:: HOW TO COMPLETE THIS TASK ::
Copy the records word for word. Pictures do not go in.
--- RECORDED INFORMATION Enclosed Below ---
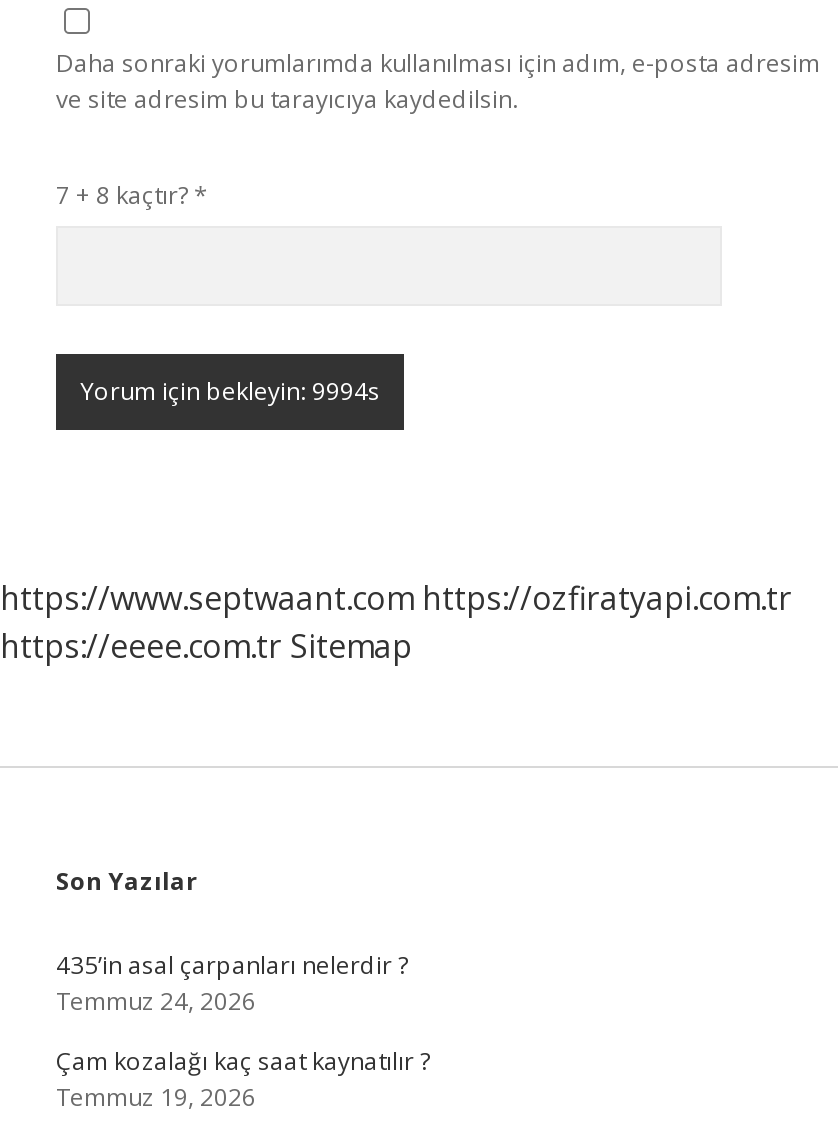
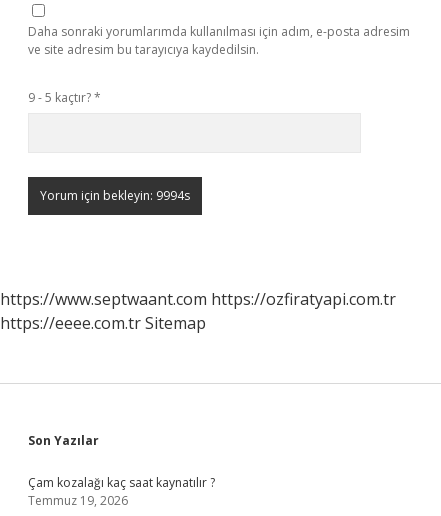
[56,178,208,212] 7 + 8 kaçtır? * -> [28,89,101,106] 9 - 5 kaçtır? *
[56,948,408,1018] 435’in asal çarpanları nelerdir ? | Temmuz 24, 2026 -> none

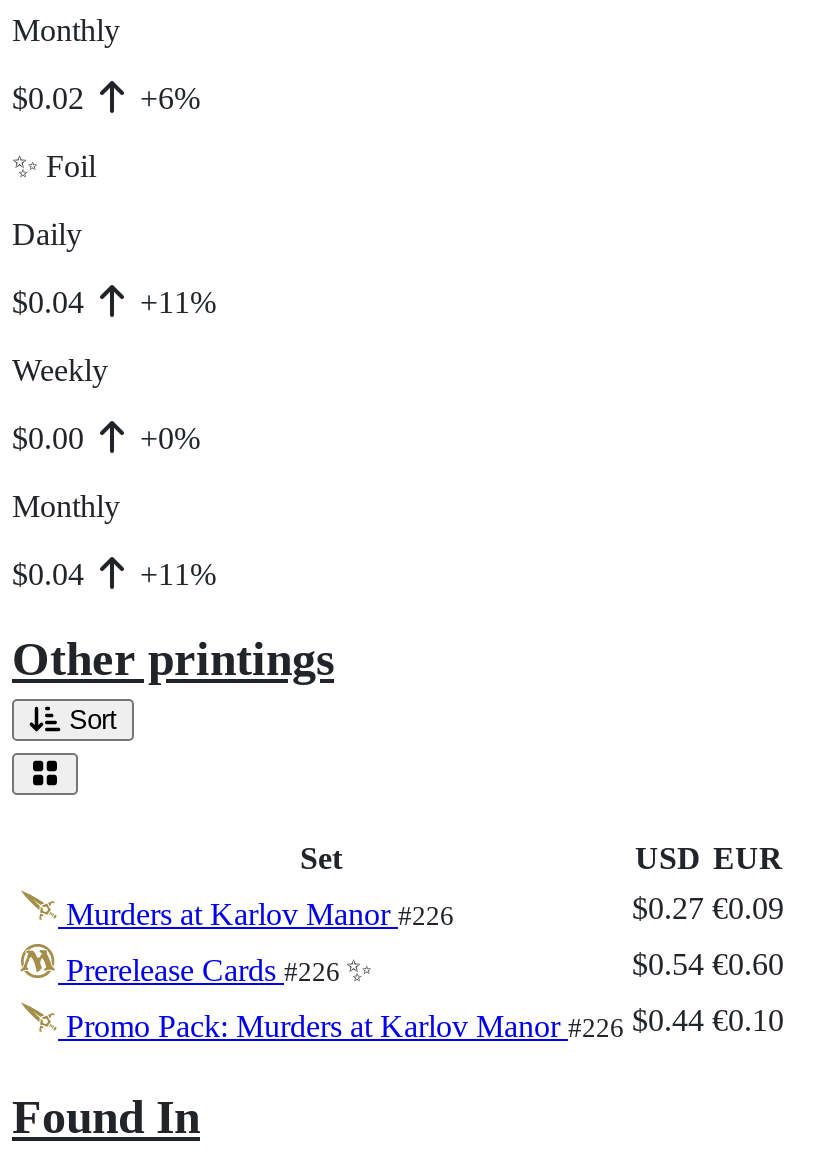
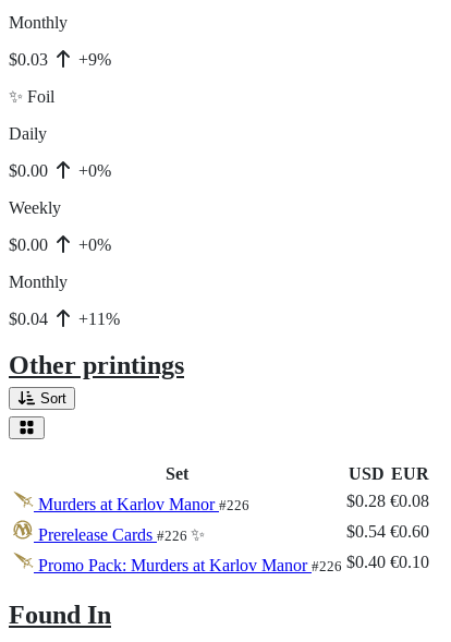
[12,81,92,115] $0.02 -> [9,50,52,69] $0.03
[132,81,200,115] +6% -> [74,50,111,69] +9%
[12,285,92,319] $0.04 -> [9,161,52,180] $0.00
[132,285,216,319] +11% -> [74,161,111,180] +0%
[632,891,784,925] $0.27 €0.09 -> [346,491,429,510] $0.28 €0.08
[58,1003,784,1043] Promo Pack: Murders at Karlov Manor #226 $0.44 €0.10 -> [34,553,429,574] Promo Pack: Murders at Karlov Manor #226 $0.40 €0.10

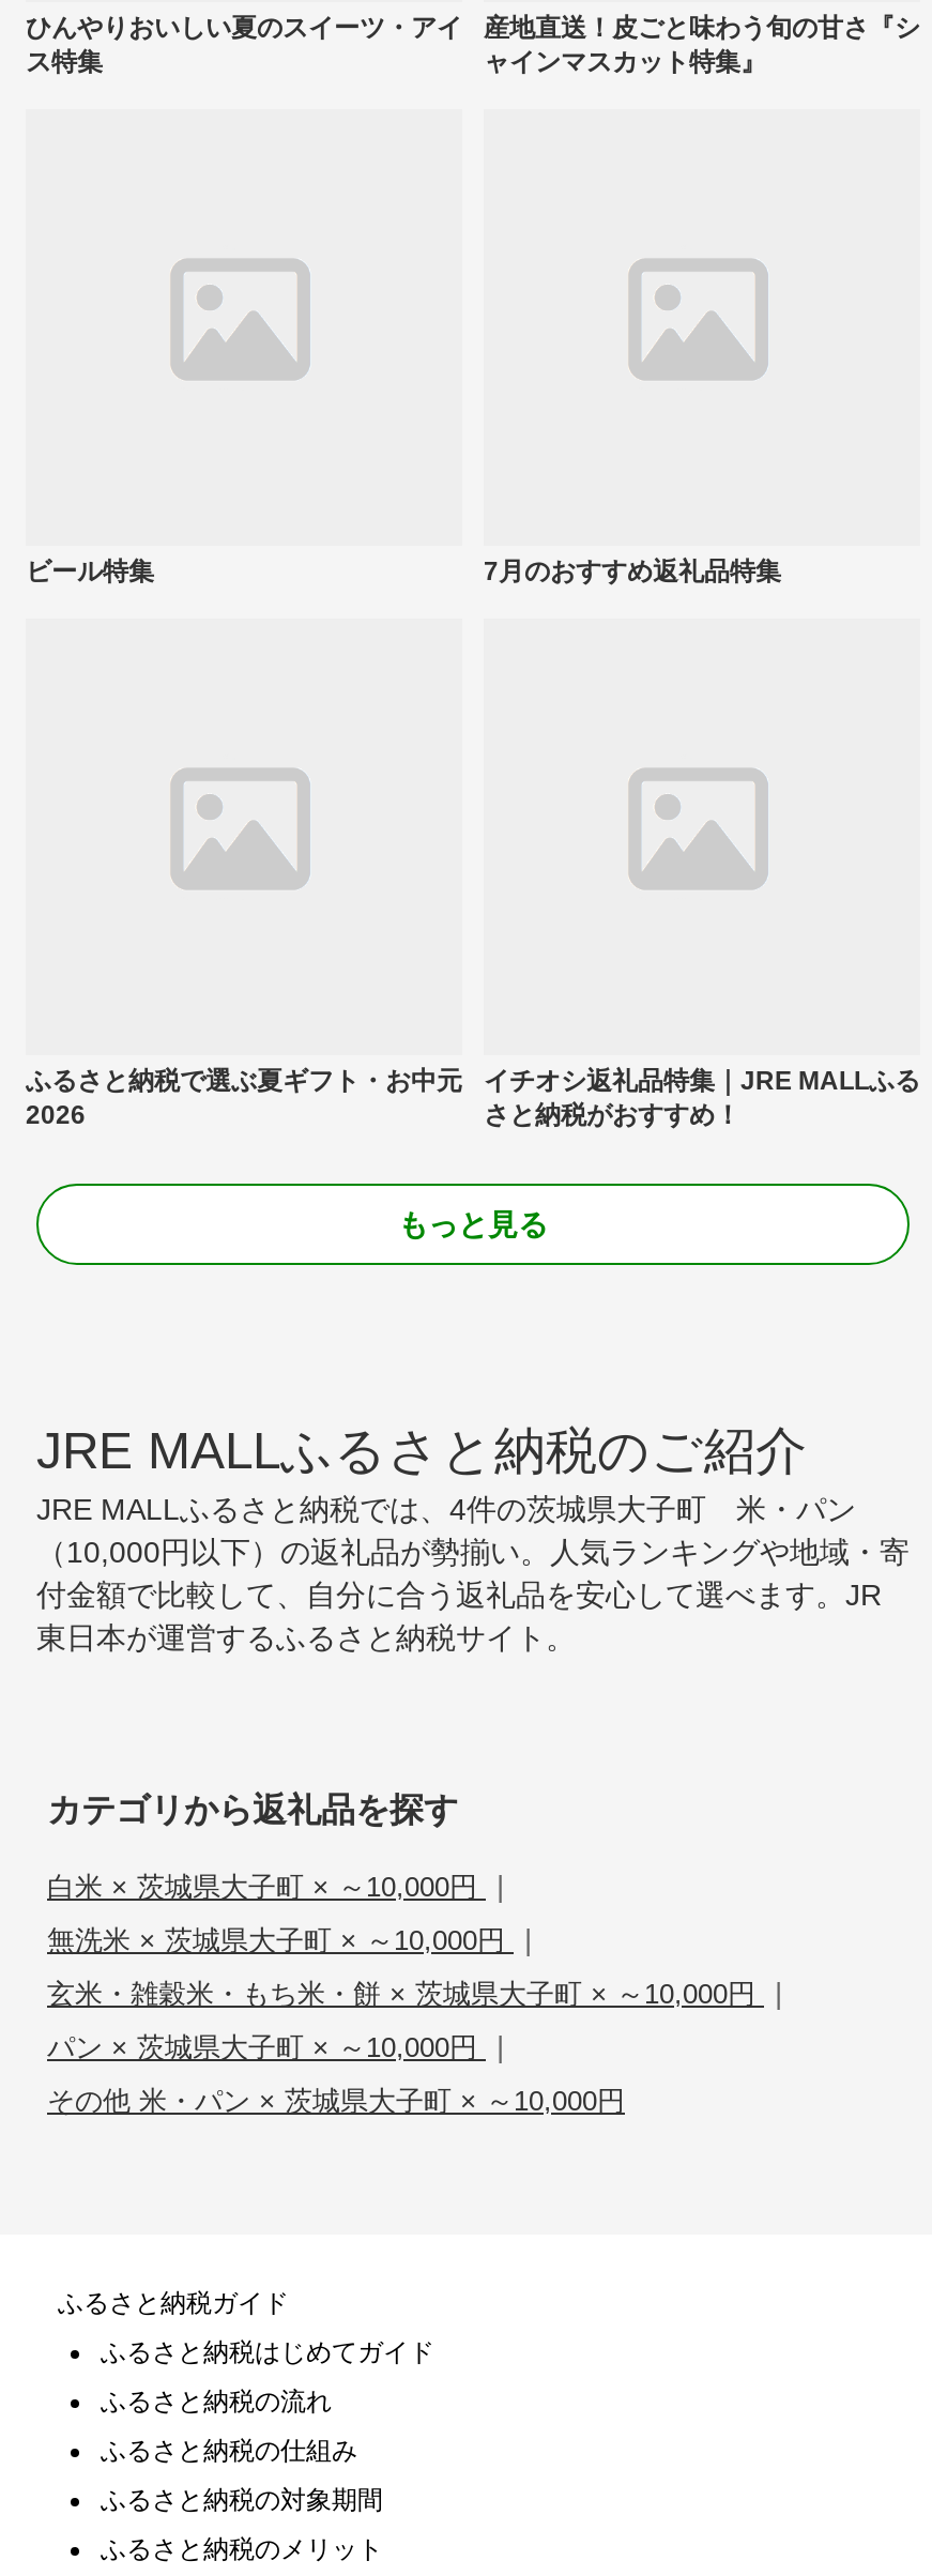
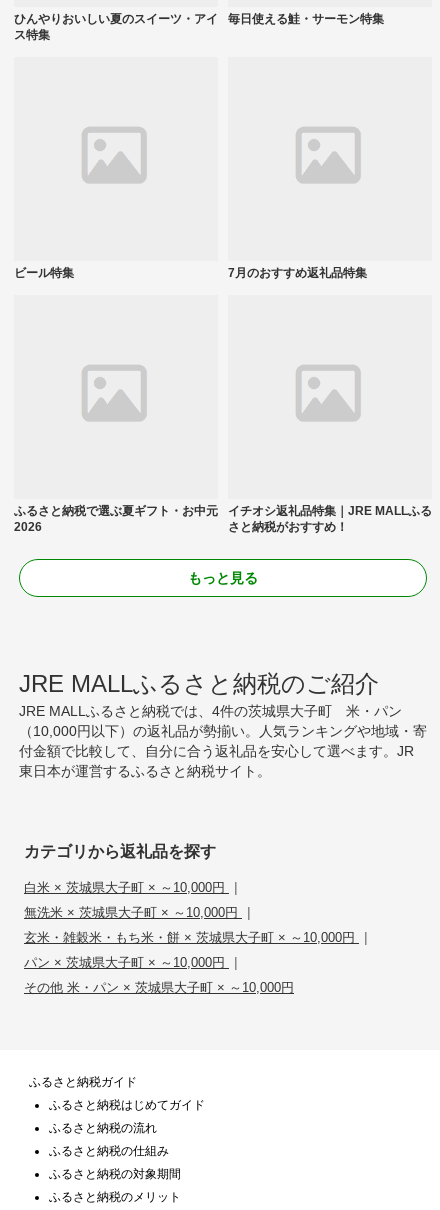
[484,12,920,76] 産地直送！皮ごと味わう旬の甘さ『シ | ャインマスカット特集』 -> [228,12,384,26] 毎日使える鮭・サーモン特集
--- End of Enclosed RECORDED INFORMATION ---
:: OUTPUT FOR THIS TASK ::
[56,178,208,212] 7 + 8 kaçtır? * -> [28,89,101,106] 9 - 5 kaçtır? *
[56,948,408,1018] 435’in asal çarpanları nelerdir ? | Temmuz 24, 2026 -> none

[12,81,92,115] $0.02 -> [9,50,52,69] $0.03
[132,81,200,115] +6% -> [74,50,111,69] +9%
[12,285,92,319] $0.04 -> [9,161,52,180] $0.00
[132,285,216,319] +11% -> [74,161,111,180] +0%
[632,891,784,925] $0.27 €0.09 -> [346,491,429,510] $0.28 €0.08
[58,1003,784,1043] Promo Pack: Murders at Karlov Manor #226 $0.44 €0.10 -> [34,553,429,574] Promo Pack: Murders at Karlov Manor #226 $0.40 €0.10

[484,12,920,76] 産地直送！皮ごと味わう旬の甘さ『シ | ャインマスカット特集』 -> [228,12,384,26] 毎日使える鮭・サーモン特集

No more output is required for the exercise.